US media has expressed their "concerns" by quoting researchers' words. Most air pollution in U.S. cities is generated locally, but that could change if citizens in China, India and other developing nations adopt American-style consumption patterns, said the article. If people there started driving cars and using electricity at the rate in the developed world, the amount of pollution will increase many, many times. They worry that as China consumes more fossil fuels to feed its energy-hungry economy, the U.S. could see a sharp increase in trans-Pacific pollution that could affect human health, worsen air quality and alter climate patterns. "We're going to see increased particulate pollution from the expansion of China for the foreseeable future", said Cliff.
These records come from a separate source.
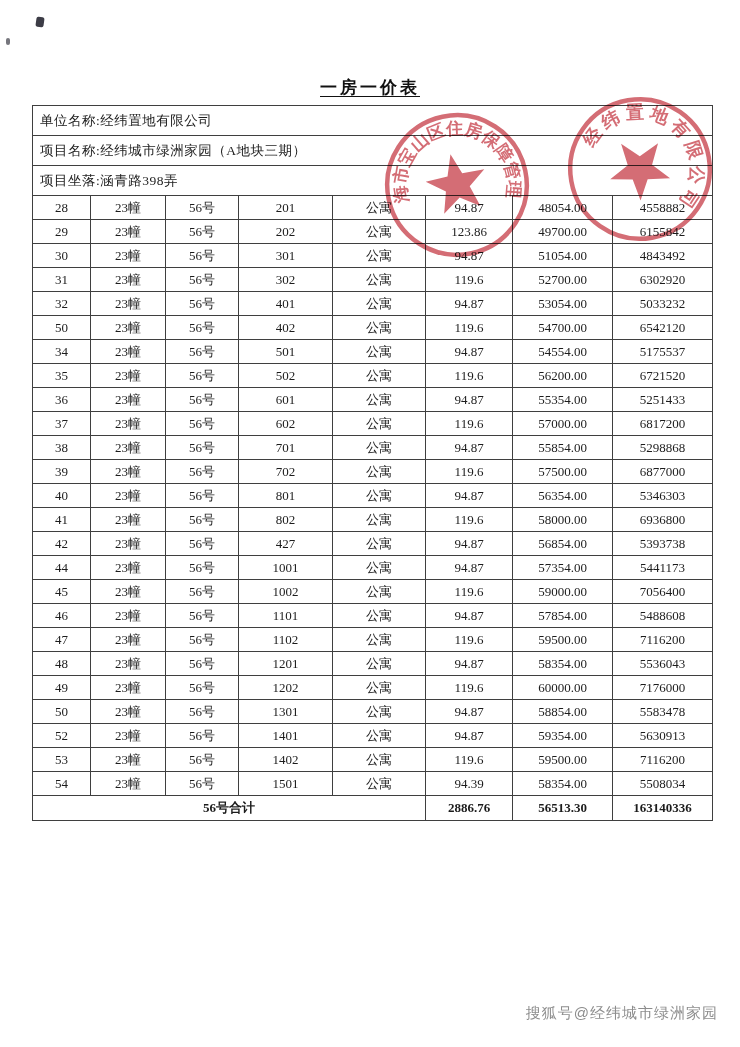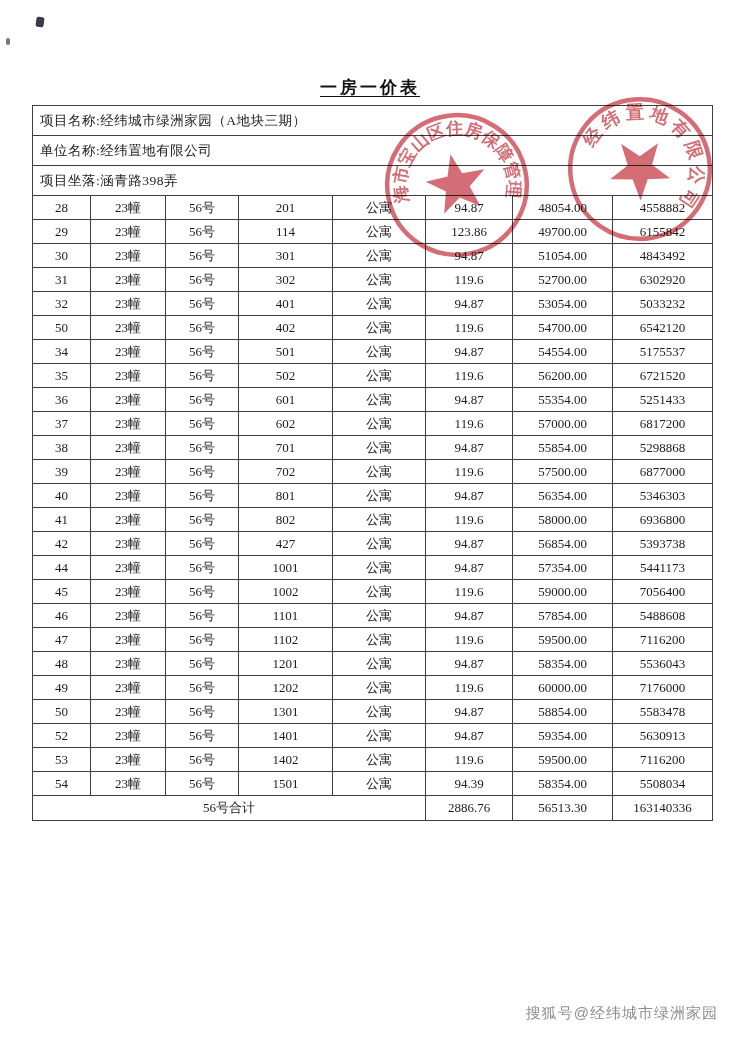"项目名称:经纬城市绿洲家园（A地块三期）" tr.meta-row { order: before "单位名称:经纬置地有限公司" -> after "单位名称:经纬置地有限公司" }
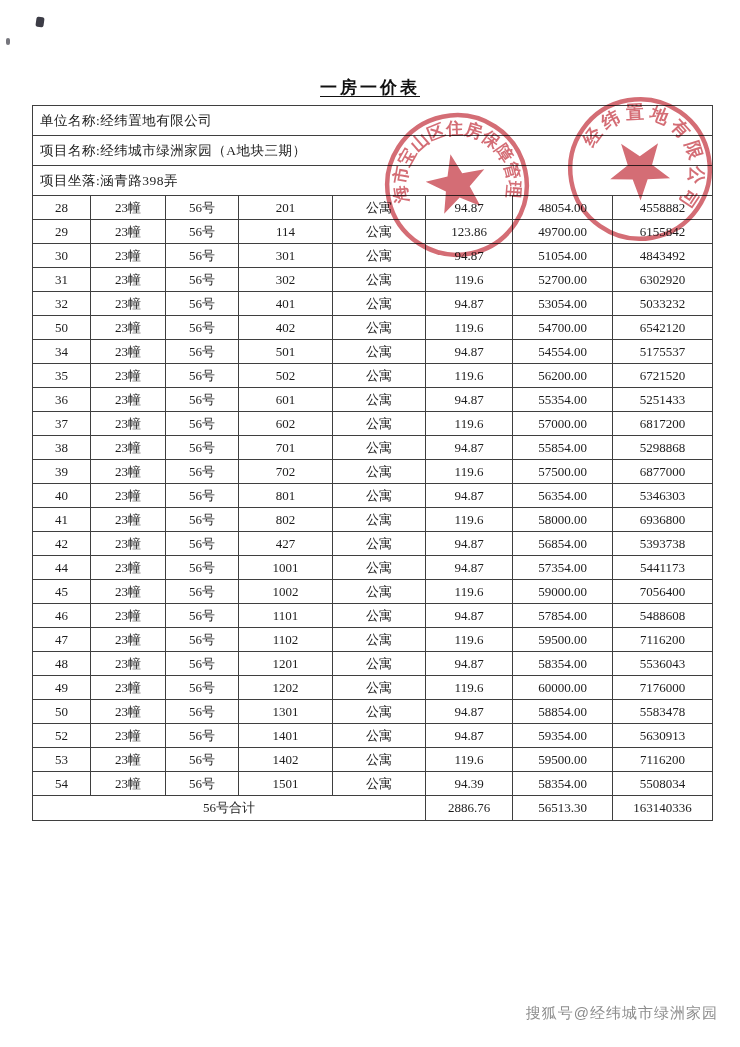"114" td { text: 114 -> 202 }
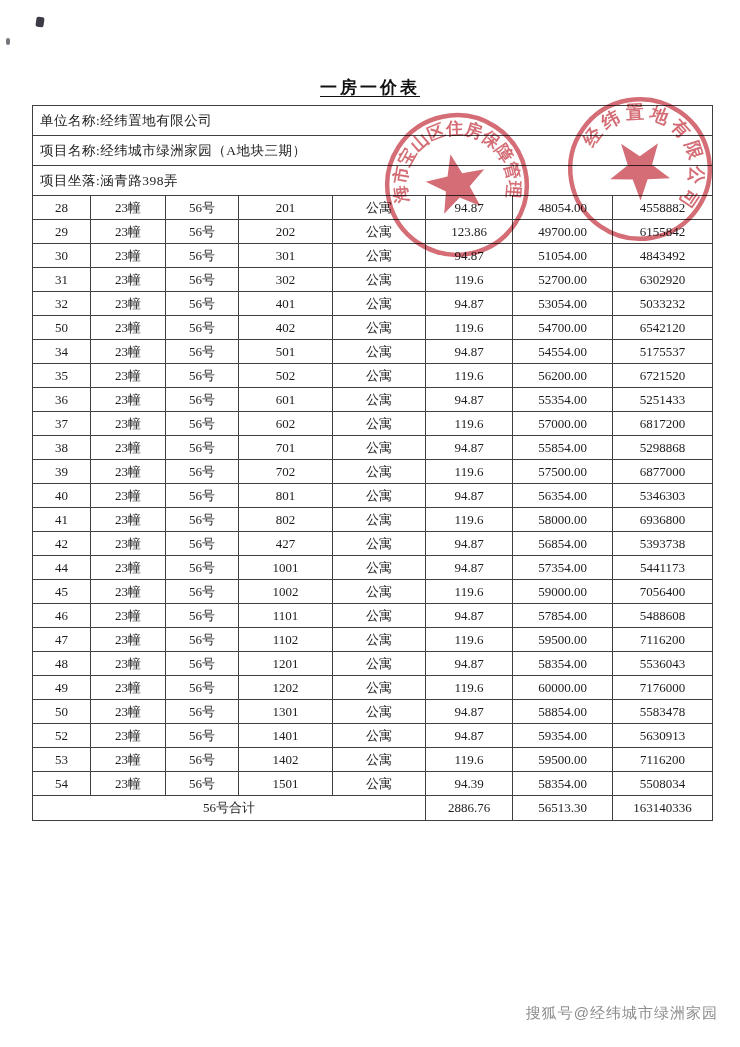"56号合计" tr.footer-row td { font-weight: none -> bold }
The U.S. Environmental Protection Agency even made an astonishing estimation: "on certain days nearly 25 percent of the particulate matter in the skies above Los Angeles can be traced to China."

How did the air pollutants reach the US from China? American researchers explained that US scientists have recently found that Asian pollution is consistently transported across the Pacific on air currents. It can take anywhere from five days to two weeks for particles to cross the ocean.

However, some experts also pointed out that China and Los Angeles are nearly thousands of miles away from each other. How could these researchers identify that the so-called air pollutants are from Asian? In particular, they not only determined that the pollutants were from China but also "precisely" detected that 25% of them were from China. Its credibility is questionable.

Right after the Associated Press published the article, "Washington Post", "Houston Chronicle", "Los Angeles Daily News", ABC, and other media swarmed into the follow-up reports. Many reports established solid contacts with China's rise and economic development. Articles such as "China's exports cover all the necessities of American people" have even diverged from any professional issues which should aim to explore the nature of specialized topic. Its purpose is thought-provoking.

But the article published by the Associated Press admits before closing that China is taking action to reduce its energy use and air pollution. "There are tremendous opportunities for China to slow the amount of pollution it pumps in the air".